I saw a documentary yesterday called Inside Job. It was an expose on what exactly led to the economic crisis we find ourselves in, but there were three things that really stood out:

  1. a graph that showed the rise in hours worked over the last 50 years
  2. almost everything was measured in dollars ($ earned/lost, fines, bonuses)
  3. the underlying message was that greater government regulation of the financial services industry can stave off future disasters.

But thinking about it, I disagree. And because of points 1 and 2: if our society has decided that our end goal is money, and more of it, I don’t think there is anything any government can do to save us from ourselves: we got ourselves into the mess we’re in and as long our our priorities remain the same, nothing will change. It’s on us to get ourselves out of it.

(1) Hours worked. The graph was startling. Basically, we spend twice as much time at work than we did 50 years ago. Why? Because we need to earn more money. And why is that? Because money will buy us all of the stuff that shows that we’ve made it. Nice cars, large homes, a full complement of electronic gadgets, all of it: our external signs of status. You want to know why our nuclear family is falling apart and why our education system is failing? We spend more time at work – and that means less time supporting our friends, reading with our children, spending quality time with our significant others. You talk to any teacher out there and they will tell you it starts with parents. Of course it does. But if those parents are spending more time at work to make money to buy their child a new iPhone 4, that doesn’t leave them as much time to actually spend with that child.

(2) Measuring in Dollars. Why do we do all of this? And why did the film measure everything in dollars? Because that’s how we measure ourselves. That is what we respect and understand. More money equals success and less equals failure (or foolishness). We decided, collectively, that money would make our lives better. Everyone knows the old saying that money can’t buy happiness… so how on earth did it become our most central belief as a society? And here’s the kicker – what is the answer to ‘how much money will make our lives better?’ MORE. More than what we’ve got. Because according to how we behave as a society, more money will always make our lives better, so we strive to make (and have) more. And then we use that money to buy things that display our successes and make our lives easier, more efficient, so that we can spend more time making money. There is a beauty to the cycle that you have to admire.

(3) Government Intervention. The line of thinking goes like this: if the government would step in and place limits on the products that the financial industry can offer us as consumers, we will be saved from this vicious cycle. Not a chance. As long as there is demand for something, people will sell it. And what we demand is money, whether it’s real (earned money in the bank) or false (paper loans that increase our spending ability in the short term). Anything that will lead us to believe we are succesfull. That will allow us to buy that elusive happiness.
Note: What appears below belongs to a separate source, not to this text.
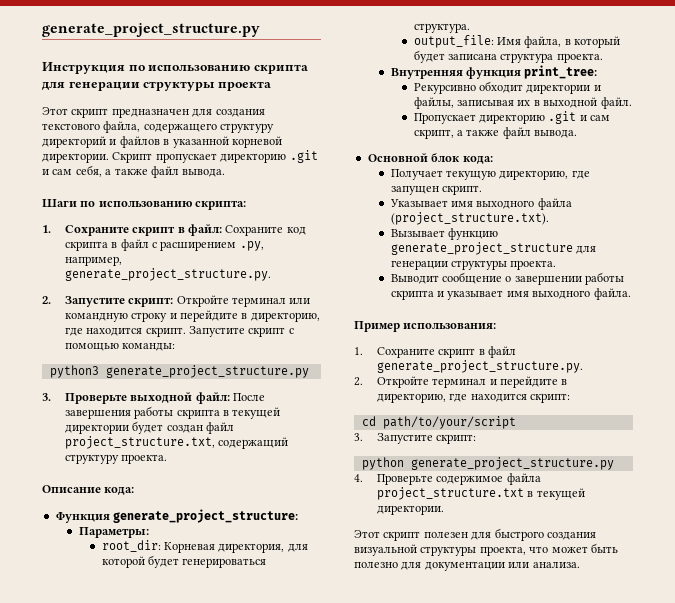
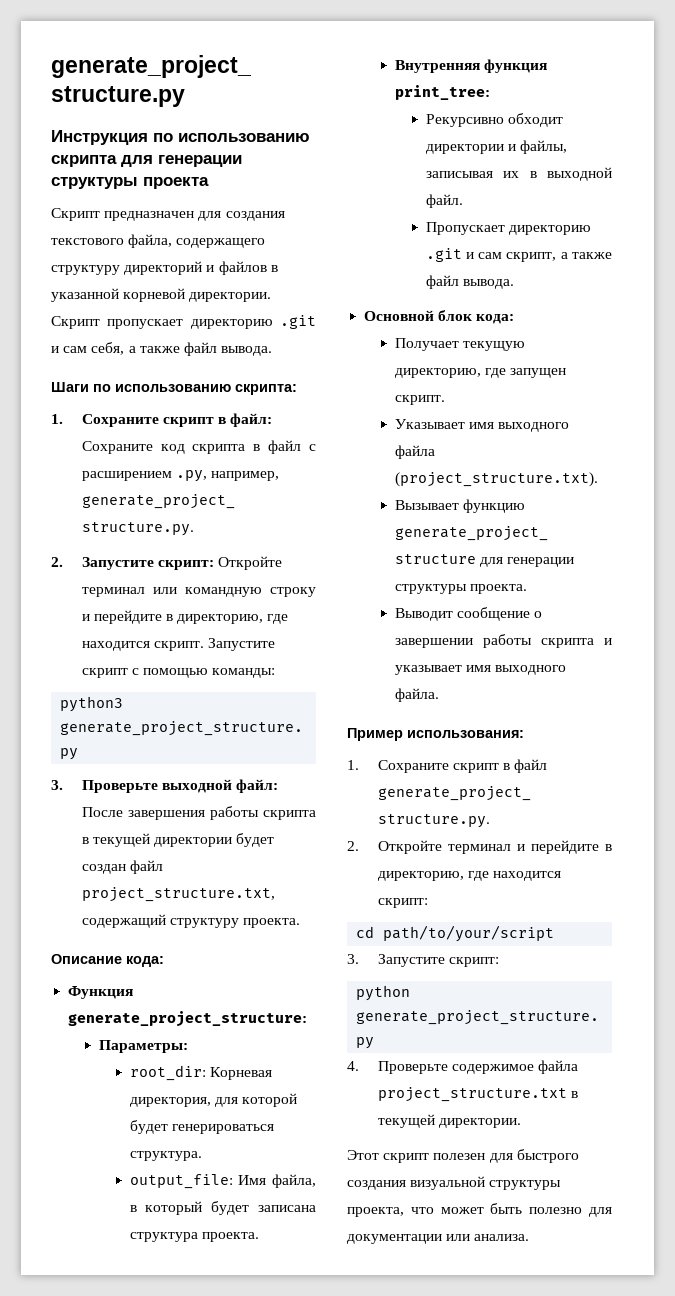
- Этот скрипт предназначен для создания текстового файла, содержащего структуру директорий и файлов в указанной корневой директории.
+ Скрипт предназначен для создания текстового файла, содержащего структуру директорий и файлов в указанной корневой директории.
Which brings me back to my note up top. Emma and I started this blog because writing it makes us happy. I quit my day job and became my own boss so I could spend more time doing things that I enjoyed. Our household income is now smaller. But I spend more time with my husband. And my cats. And cooking. And taking care of myself. And doing things that make me happy. So maybe I don’t get a new iPhone next year. That’s not going to make or break me and I could care less if people think I’m successful or not. What’s important is what I think. The government can’t give me a life I love, and neither can a credit card company. It’s not that easy. There is no one else to blame for the decisions you make throughout your life – it’s all on you. And sometimes that’s awesome and liberating, and sometimes that’s pretty damn scary. But at the end of the day, it’s your call to make. You, and no one else. That has nothing to do with money. And neither does happiness.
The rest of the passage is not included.